• Your instructions:
Write the data out in full and word for word. Do not include images.

• Input for this task:
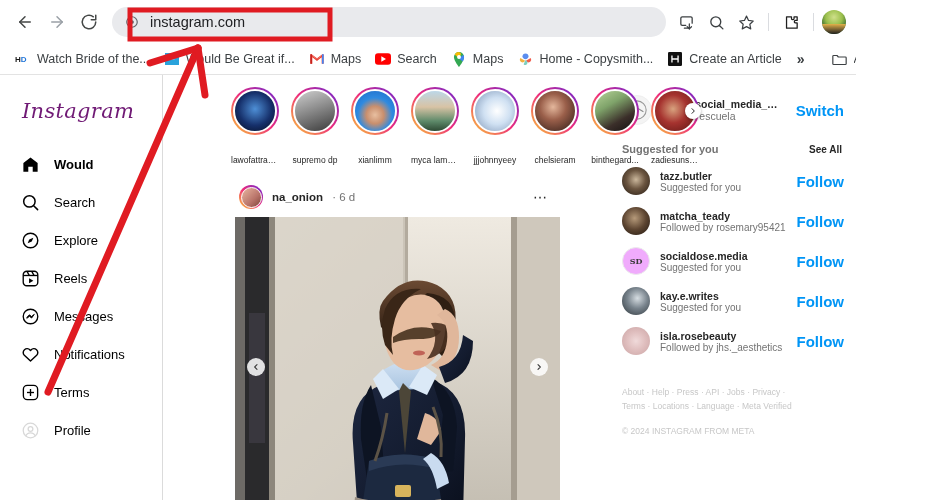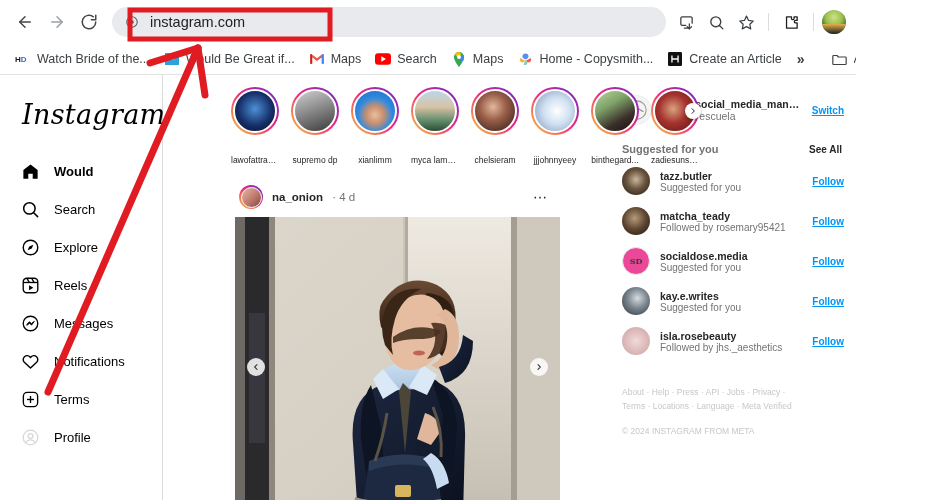"Instagram" .ig-logo { color: #000000 -> #701a75; font-size: 27px -> 21px }
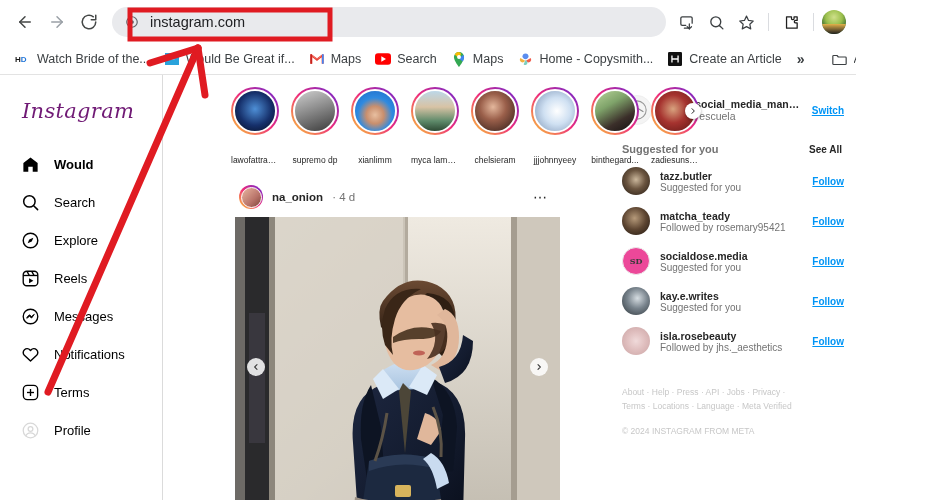"Switch" .blue { font-size: 10px -> 15px; text-decoration: underline -> none }
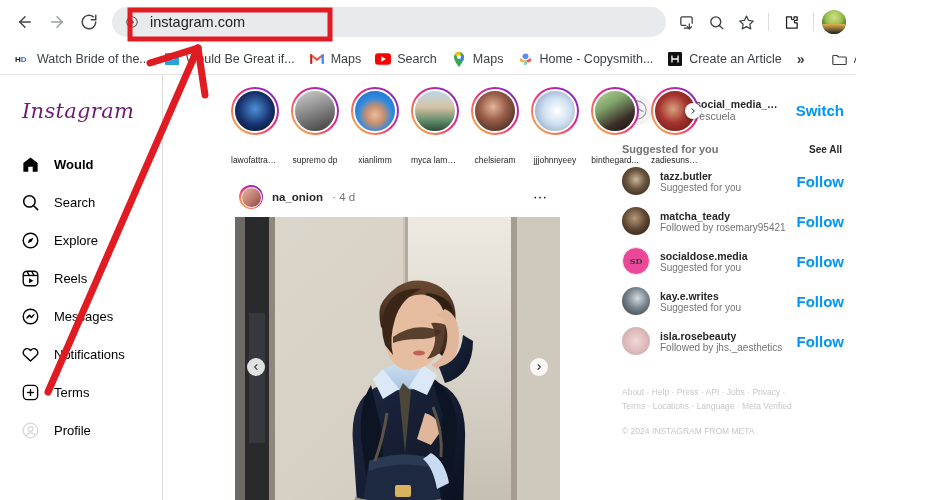"chelsieram" div.story { order: before "jjjohnnyeey" -> after "jjjohnnyeey" }
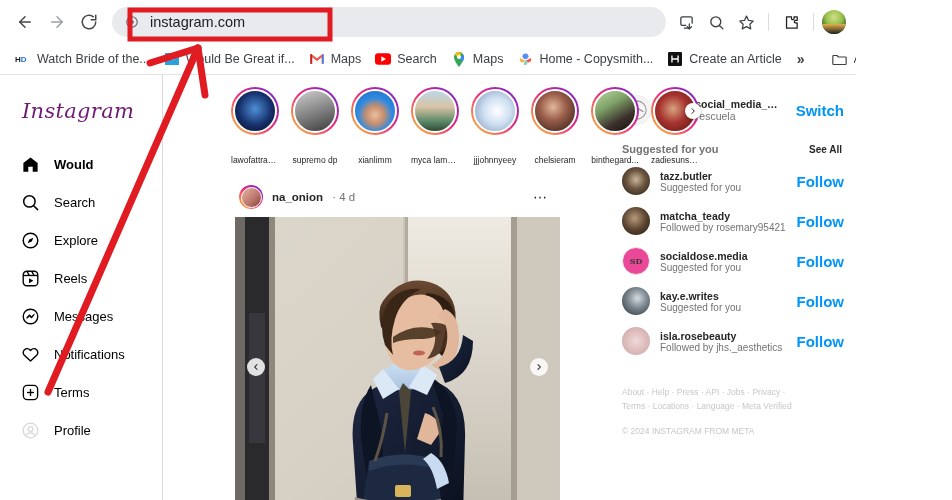"· 4 d" span.post-meta { text: 4 -> 6 }
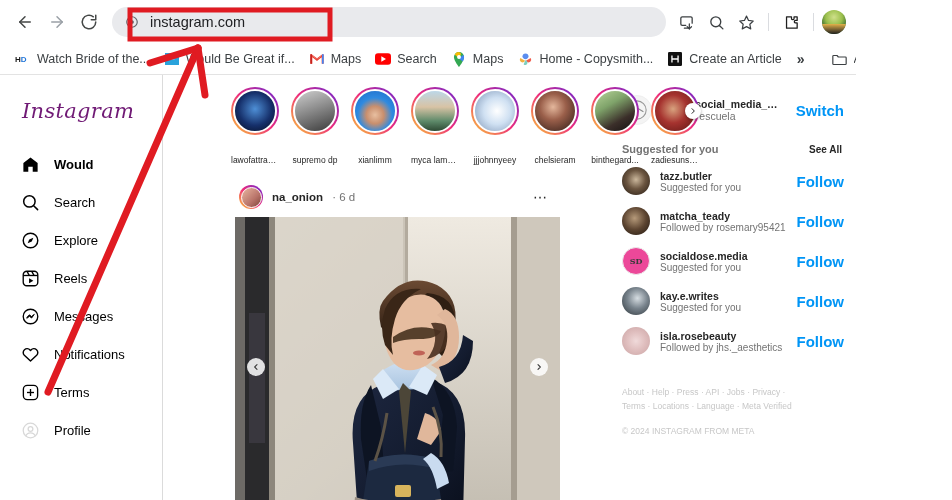"SD" div.sug-av { background: #ec4899 -> #f0abfc }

• Answer to the exercise:
"Instagram" .ig-logo { color: #000000 -> #701a75; font-size: 27px -> 21px }
"Switch" .blue { font-size: 10px -> 15px; text-decoration: underline -> none }
"chelsieram" div.story { order: before "jjjohnnyeey" -> after "jjjohnnyeey" }
"· 4 d" span.post-meta { text: 4 -> 6 }
"SD" div.sug-av { background: #ec4899 -> #f0abfc }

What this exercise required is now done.